« J’ai jeté mon manteau »

Je m’appelle Bartimée. Je suis le fils de Timée : c’est ce que veut dire mon nom : « Bar-Timée ». A Jéricho où j’habitais, on connaissait bien mon père et il était beaucoup aimé. Son nom — Timée — veut dire « tenu en haute estime » : c’est vous dire ! Moi aussi, je suis connu, mais pour une toute autre raison. J’étais aveugle et des foules sont passées devant moi durant toutes ces années où j’ai mendié à la porte de la ville. Personne ne connaissait mon véritable nom mais on savait qui était mon père et on s’étonnait qu’un homme si admirable ait pu avoir un fils aveugle. Bref, depuis sa mort et désormais seul au monde, je devais me contenter de quêter chaque jour : « Vous qui passez, ayez pitié de moi ! Ayez pitié de moi ! » Les gens, le plus souvent, changeaient de trottoir, sourds à mes appels.

Et puis, Jésus est descendu à Jéricho. Depuis longtemps, j’avais entendu la rumeur de sa venue et des gens des villages voisins nous avaient annoncé son passage. Une foule énorme s’était amassé à la porte… Par curiosité, pour la plupart. Et la foule s’était mise à lancer des cris : « Hosanna ! Béni soit celui qui vient au nom du Seigneur ! Béni soit le Fils de David » (Cf. Marc 11, 9-10). Alors, quand j’ai compris que Jésus était à portée de voix, je l’ai appelé de toutes mes forces : « Fils de David, prends pitié de moi ! » Et plus on me disait de me taire (j’en avais l’habitude, vous savez), plus je criais : « Fils de David, prends pitié de moi ! » Peut-être que Jésus, lui, entendrait ma voix, ma détresse ! Il le faisait pour d’autres, alors pourquoi pas moi ? J’oscillais entre espérance et résignation. C’est alors qu’un inconnu s’est approché et m’a dit : « Confiance, lève-toi ; il t’appelle. » D’un bond, j’étais debout. J’ai jeté mon manteau et j’ai couru vers Jésus, me laissant guider par le son de sa voix, encaissant les coups de ceux que je heurtais dans ma course maladroite.
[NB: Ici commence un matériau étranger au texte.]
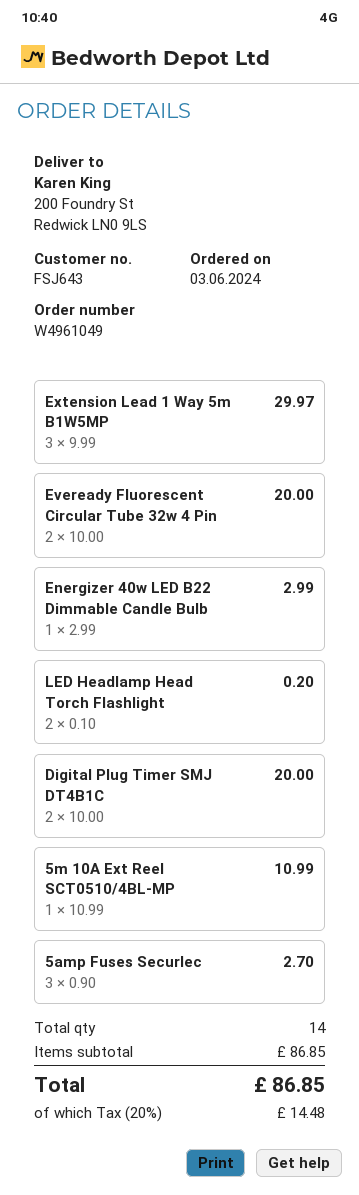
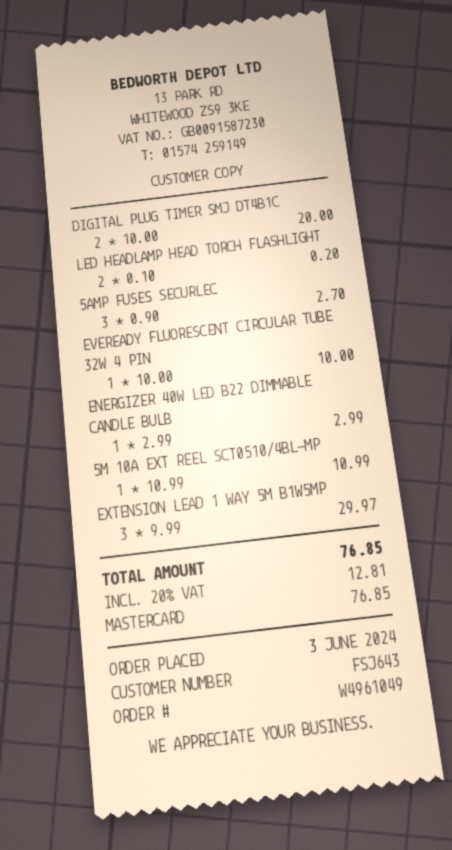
Eveready Fluorescent Circular Tube 32w 4 Pin: 2 x 10.00 = 20.00 -> 1 x 10.00 = 10.00
tax: 20% = 14.48 -> 20% = 12.81
total: 86.85 -> 76.85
Vous connaissez la suite : Jésus m’a redonné la vue et je suis devenu son disciple. Au moment de le suivre, quelqu’un m’a rapporté mon manteau. J’ai hésité un instant, mais je le lui ai laissé. C’était ma seule richesse : mon abri les rares jours de pluie, ma couverture pour la nuit ou les heures de grand froid. J’étais comme tous ceux qui ont besoin de se draper dans le manteau de leurs richesses humaines : possessions d’argent ou de biens, statut social, pouvoirs, savoirs ou vanités de toutes sortes. Je sentais qu’il fallait que je me dépouille de ce manteau. Je n’en avais plus besoin. J’avais l’amour de Jésus et je n’avais plus besoin de rien d’autre. Ma seule richesse, c’était lui, son amour pour moi, l’espérance nouvelle d’une vie avec Lui ! A sa résurrection, je serai là dans la liste des premiers témoins qui, avec moi, ont retrouvé la vue et ont cru. Mais revenons à mon récit.

Lorsque, quelques jours plus tard (Marc 11, 8), j’étais là quand Jésus est entré à Jérusalem au cri des « hosanna » lancés par la foule et que les gens se sont mis à jeter leur manteau sur la route, devant le Christ Roi. Alors, j’ai souri. Avaient-ils enfin compris que Jésus les invitait à quitter les fausses richesses auxquelles ils étaient attachés pour ne plus s’attacher qu’à lui ?

Quelques jours encore, et Jésus serait dépouillé de son propre manteau. Quelle ironie ! Mais ce Manteau, c’est désormais sur nous qu’il a été jeté, savez-vous ? C’est le Manteau de l’Église qui continue de nous offrir les trésors de la grâce de Dieu. C’est bien ce que Jésus avait annoncé en laissant des gens se laisser guérir au simple contact de son vêtement (Marc 5, 27). Et vous qui m’écoutez, n’avez-vous pas un lourd manteau retirer pour vous laisser couvrir du manteau de la grâce abondante de l’amour de Dieu ? Je vous en prie : jetez votre manteau ! Et, à ceux qui vous entourent, dites : « Confiance, lève-toi ; il t’appelle ! Jette ton vieux manteau et viens revêtir le Christ ! » (Cf. Ga 3, 27).